DECLARATION OF INDEPENDENCE BY GLYN O'BRIEN TO THE DIRECTORS OF CASTLE MINERALS
LIMITED

As lead auditor of Castle Minerals Limited for the year ended 30 June 2014, I declare that, to the best
of my knowledge and belief, there have been:

1. No contraventions of the auditor independence requirements of the Corporations Act 2001 in

relation to the audit; and

2. No contraventions of any applicable code of professional conduct in relation to the audit.
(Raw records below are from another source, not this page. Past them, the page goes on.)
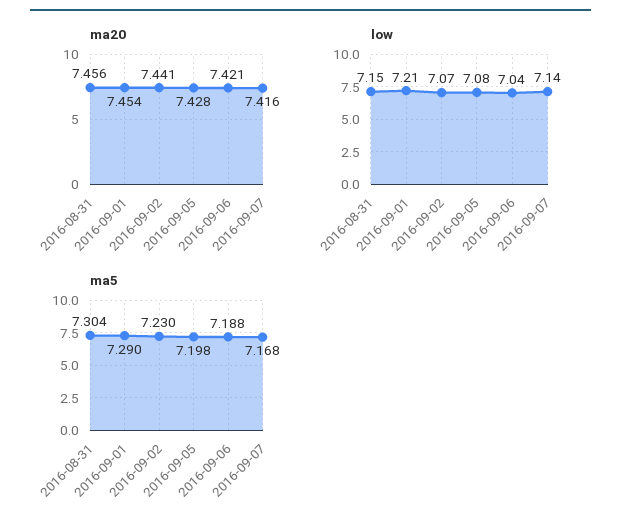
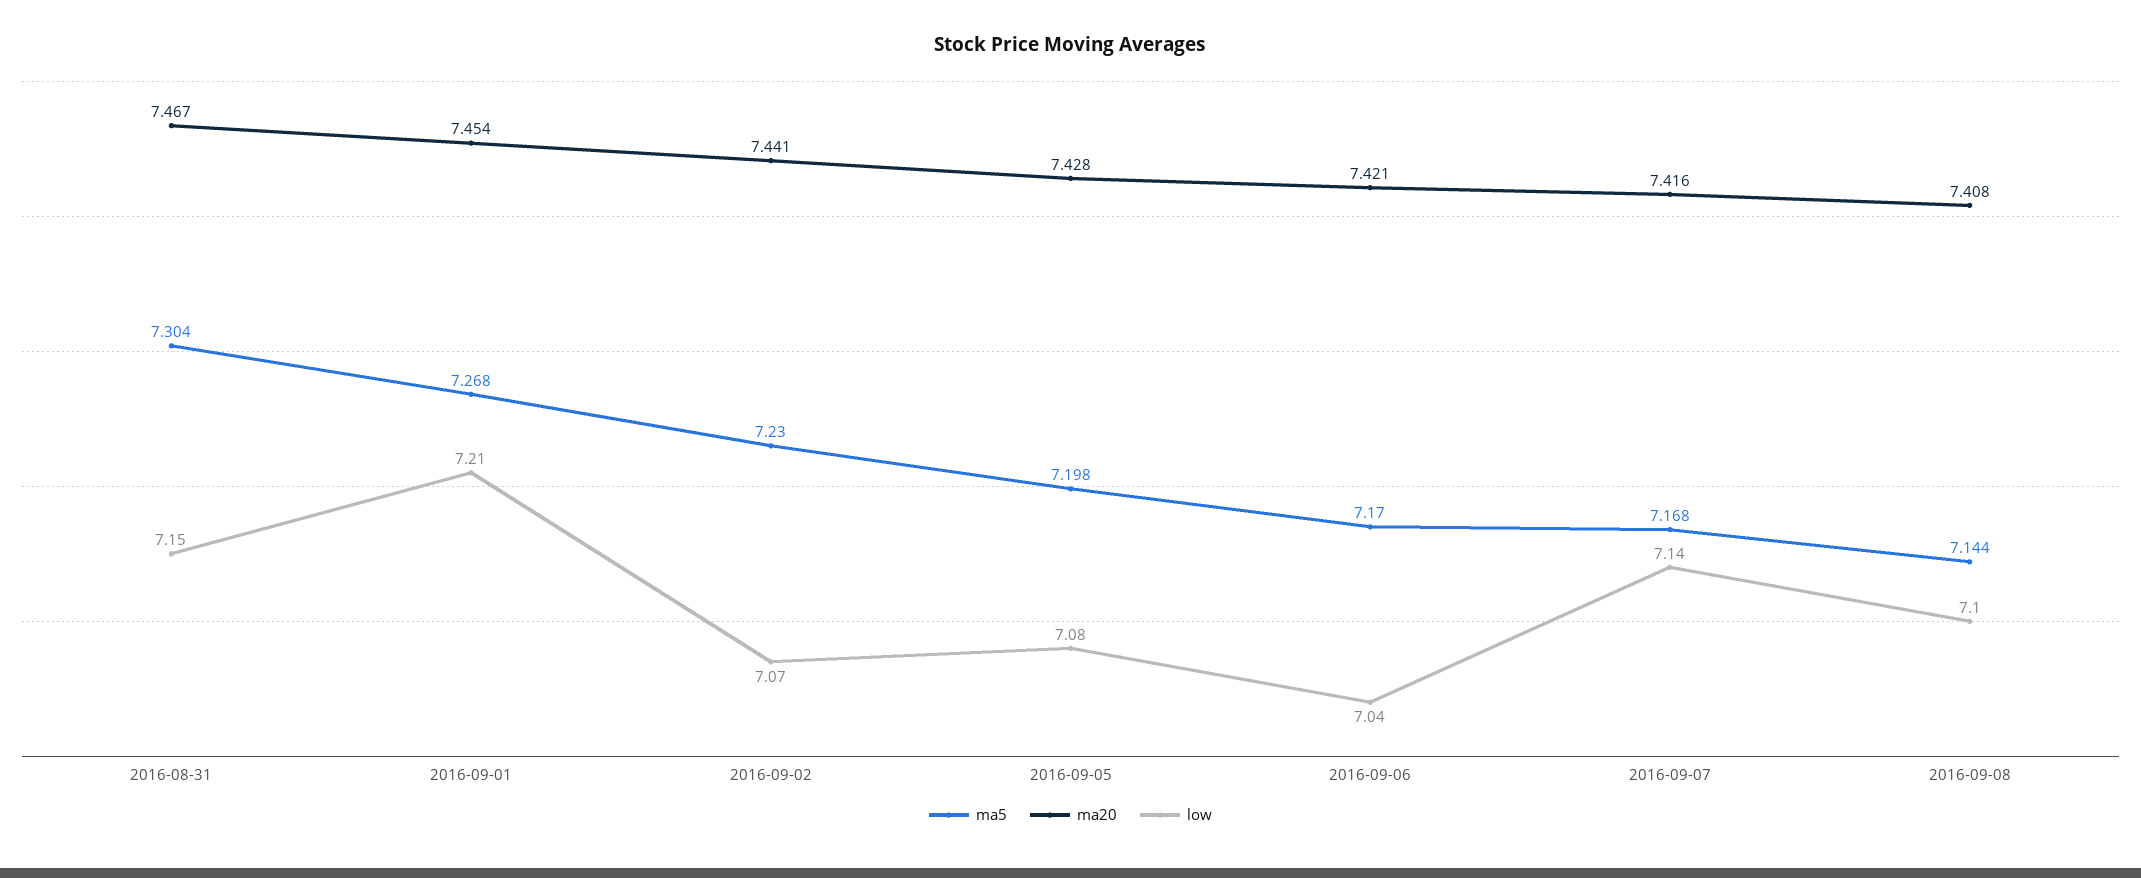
ma20, 2016-08-31: 7.456 -> 7.467
ma5, 2016-09-01: 7.29 -> 7.268
ma5, 2016-09-06: 7.188 -> 7.17
ma5, 2016-09-08: none -> 7.144
ma20, 2016-09-08: none -> 7.408
low, 2016-09-08: none -> 7.1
This declaration is in respect of Castle Minerals Limited and the entities it controlled during the period.

Glyn O'Brien

Director

BDO Audit (WA) Pty Ltd

Perth, 25 September 2014

BDO Audit (WA) Pty Ltd ABN 79 112 284 787 is a member of a national association of independent entities which are all members of BDO (Australia) Ltd ABN 77 050
110 275, an Australian company limited by guarantee. BDO Audit (WA) Pty Ltd and BDO (Australia) Ltd are members of BDO International Ltd, a UK company limited
by guarantee, and form part of the international BDO network of independent member firms. Liability limited by a scheme approved under Professional Standards
Legislation (other than for the acts or omissions of financial services licensees) in each State or Territory other than Tasmania.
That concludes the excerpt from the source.